→ **Instructions to follow**
Using the entries that follow, write out the line containing "-70,21 +70,21 @@", the line containing "border-width: 0 3px", and every line between them, exactly and nothing else.

(Records drawn from a dataset)
------------------------------

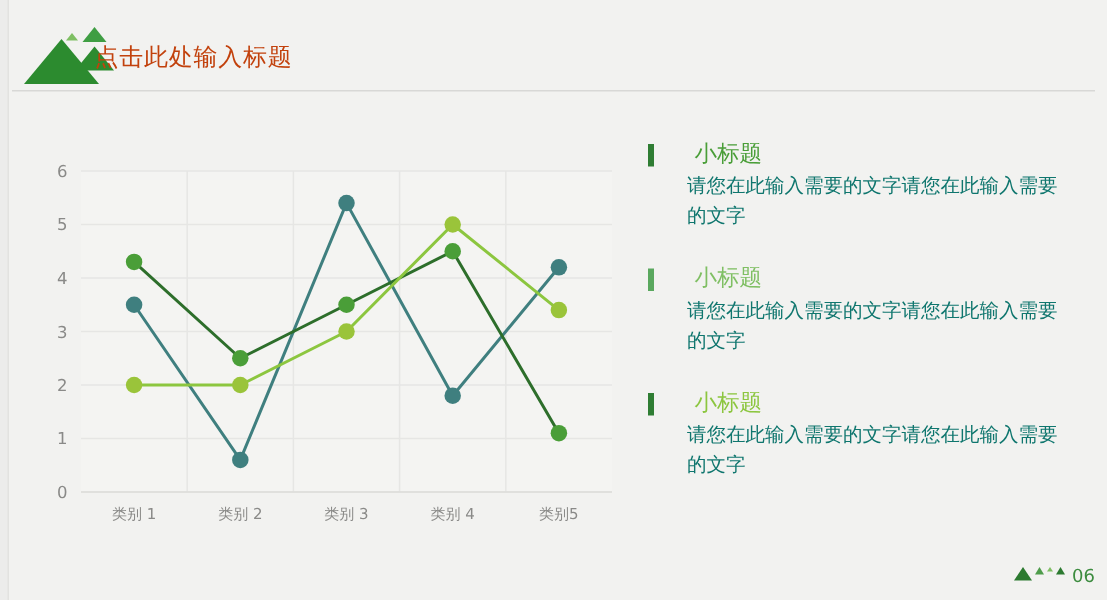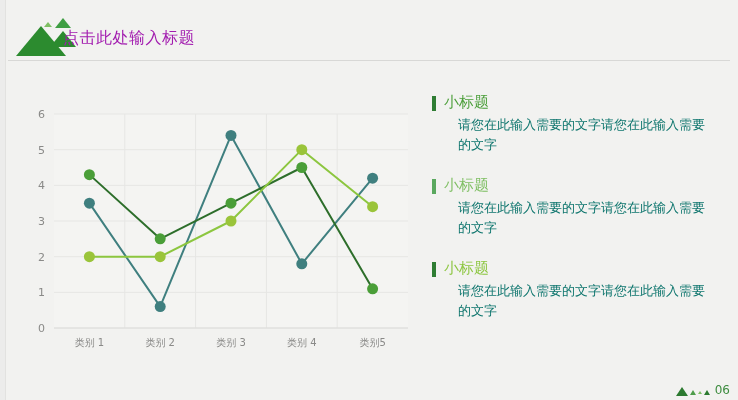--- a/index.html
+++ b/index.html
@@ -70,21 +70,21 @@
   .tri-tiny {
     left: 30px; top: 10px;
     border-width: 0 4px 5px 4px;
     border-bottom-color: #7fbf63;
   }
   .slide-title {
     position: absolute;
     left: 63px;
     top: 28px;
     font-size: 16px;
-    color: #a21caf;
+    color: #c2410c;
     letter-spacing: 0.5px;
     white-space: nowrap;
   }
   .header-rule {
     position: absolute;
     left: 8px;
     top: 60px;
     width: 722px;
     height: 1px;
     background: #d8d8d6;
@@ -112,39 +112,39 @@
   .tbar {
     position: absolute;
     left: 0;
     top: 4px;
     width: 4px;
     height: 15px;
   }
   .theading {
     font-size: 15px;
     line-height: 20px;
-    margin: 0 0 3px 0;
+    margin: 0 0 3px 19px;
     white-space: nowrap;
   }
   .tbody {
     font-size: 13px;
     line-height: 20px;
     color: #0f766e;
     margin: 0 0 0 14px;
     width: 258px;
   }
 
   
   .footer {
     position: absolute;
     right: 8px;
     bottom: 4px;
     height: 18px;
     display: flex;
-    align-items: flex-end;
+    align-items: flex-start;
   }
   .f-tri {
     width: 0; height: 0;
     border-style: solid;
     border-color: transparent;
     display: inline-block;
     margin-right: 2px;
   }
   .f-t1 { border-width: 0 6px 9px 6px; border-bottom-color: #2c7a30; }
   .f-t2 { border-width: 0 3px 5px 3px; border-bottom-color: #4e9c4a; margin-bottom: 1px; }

------------------------------

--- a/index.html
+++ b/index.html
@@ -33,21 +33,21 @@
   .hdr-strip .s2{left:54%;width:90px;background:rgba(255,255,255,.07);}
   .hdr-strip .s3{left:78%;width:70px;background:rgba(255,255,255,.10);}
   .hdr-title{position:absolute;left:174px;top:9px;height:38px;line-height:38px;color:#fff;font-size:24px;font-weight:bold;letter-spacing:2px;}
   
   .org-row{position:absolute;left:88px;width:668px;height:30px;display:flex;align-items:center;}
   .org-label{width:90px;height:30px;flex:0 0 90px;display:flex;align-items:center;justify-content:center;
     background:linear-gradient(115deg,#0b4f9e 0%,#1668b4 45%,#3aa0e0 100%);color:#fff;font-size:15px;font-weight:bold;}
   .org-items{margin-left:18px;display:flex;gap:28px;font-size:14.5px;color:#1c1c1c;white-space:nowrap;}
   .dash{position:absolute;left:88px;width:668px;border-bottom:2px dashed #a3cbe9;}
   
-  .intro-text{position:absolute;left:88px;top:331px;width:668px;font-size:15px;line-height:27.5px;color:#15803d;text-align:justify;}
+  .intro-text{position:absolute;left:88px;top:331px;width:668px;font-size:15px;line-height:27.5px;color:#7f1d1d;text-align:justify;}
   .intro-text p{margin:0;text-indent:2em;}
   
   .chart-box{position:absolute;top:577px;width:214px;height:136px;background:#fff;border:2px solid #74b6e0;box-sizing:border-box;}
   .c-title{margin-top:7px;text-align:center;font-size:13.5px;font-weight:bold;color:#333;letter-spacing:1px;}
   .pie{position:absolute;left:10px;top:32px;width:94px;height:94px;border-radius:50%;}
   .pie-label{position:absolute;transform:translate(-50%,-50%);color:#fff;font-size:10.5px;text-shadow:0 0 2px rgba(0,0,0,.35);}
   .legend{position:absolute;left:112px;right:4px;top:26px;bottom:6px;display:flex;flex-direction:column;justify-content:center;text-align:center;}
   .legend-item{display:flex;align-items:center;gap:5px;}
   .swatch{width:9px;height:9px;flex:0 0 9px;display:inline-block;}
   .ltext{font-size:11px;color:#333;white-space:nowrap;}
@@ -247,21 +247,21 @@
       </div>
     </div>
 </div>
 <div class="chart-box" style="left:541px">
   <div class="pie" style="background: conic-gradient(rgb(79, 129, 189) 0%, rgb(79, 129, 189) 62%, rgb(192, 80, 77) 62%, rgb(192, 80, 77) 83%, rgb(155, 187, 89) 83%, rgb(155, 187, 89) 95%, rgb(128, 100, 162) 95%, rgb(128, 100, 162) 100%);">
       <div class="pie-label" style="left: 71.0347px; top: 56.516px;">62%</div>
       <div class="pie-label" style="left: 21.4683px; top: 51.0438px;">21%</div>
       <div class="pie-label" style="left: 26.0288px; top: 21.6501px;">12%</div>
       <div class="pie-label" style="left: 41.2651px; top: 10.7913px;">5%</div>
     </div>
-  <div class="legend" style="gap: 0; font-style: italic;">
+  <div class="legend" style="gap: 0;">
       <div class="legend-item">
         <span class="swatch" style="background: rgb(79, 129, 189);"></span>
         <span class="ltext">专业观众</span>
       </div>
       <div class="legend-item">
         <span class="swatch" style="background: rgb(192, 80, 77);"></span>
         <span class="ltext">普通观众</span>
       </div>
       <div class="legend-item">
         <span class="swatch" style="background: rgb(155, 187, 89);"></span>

------------------------------

→ **Task result**
@@ -70,21 +70,21 @@
   .tri-tiny {
     left: 30px; top: 10px;
     border-width: 0 4px 5px 4px;
     border-bottom-color: #7fbf63;
   }
   .slide-title {
     position: absolute;
     left: 63px;
     top: 28px;
     font-size: 16px;
-    color: #a21caf;
+    color: #c2410c;
     letter-spacing: 0.5px;
     white-space: nowrap;
   }
   .header-rule {
     position: absolute;
     left: 8px;
     top: 60px;
     width: 722px;
     height: 1px;
     background: #d8d8d6;
@@ -112,39 +112,39 @@
   .tbar {
     position: absolute;
     left: 0;
     top: 4px;
     width: 4px;
     height: 15px;
   }
   .theading {
     font-size: 15px;
     line-height: 20px;
-    margin: 0 0 3px 0;
+    margin: 0 0 3px 19px;
     white-space: nowrap;
   }
   .tbody {
     font-size: 13px;
     line-height: 20px;
     color: #0f766e;
     margin: 0 0 0 14px;
     width: 258px;
   }
 
   
   .footer {
     position: absolute;
     right: 8px;
     bottom: 4px;
     height: 18px;
     display: flex;
-    align-items: flex-end;
+    align-items: flex-start;
   }
   .f-tri {
     width: 0; height: 0;
     border-style: solid;
     border-color: transparent;
     display: inline-block;
     margin-right: 2px;
   }
   .f-t1 { border-width: 0 6px 9px 6px; border-bottom-color: #2c7a30; }
   .f-t2 { border-width: 0 3px 5px 3px; border-bottom-color: #4e9c4a; margin-bottom: 1px; }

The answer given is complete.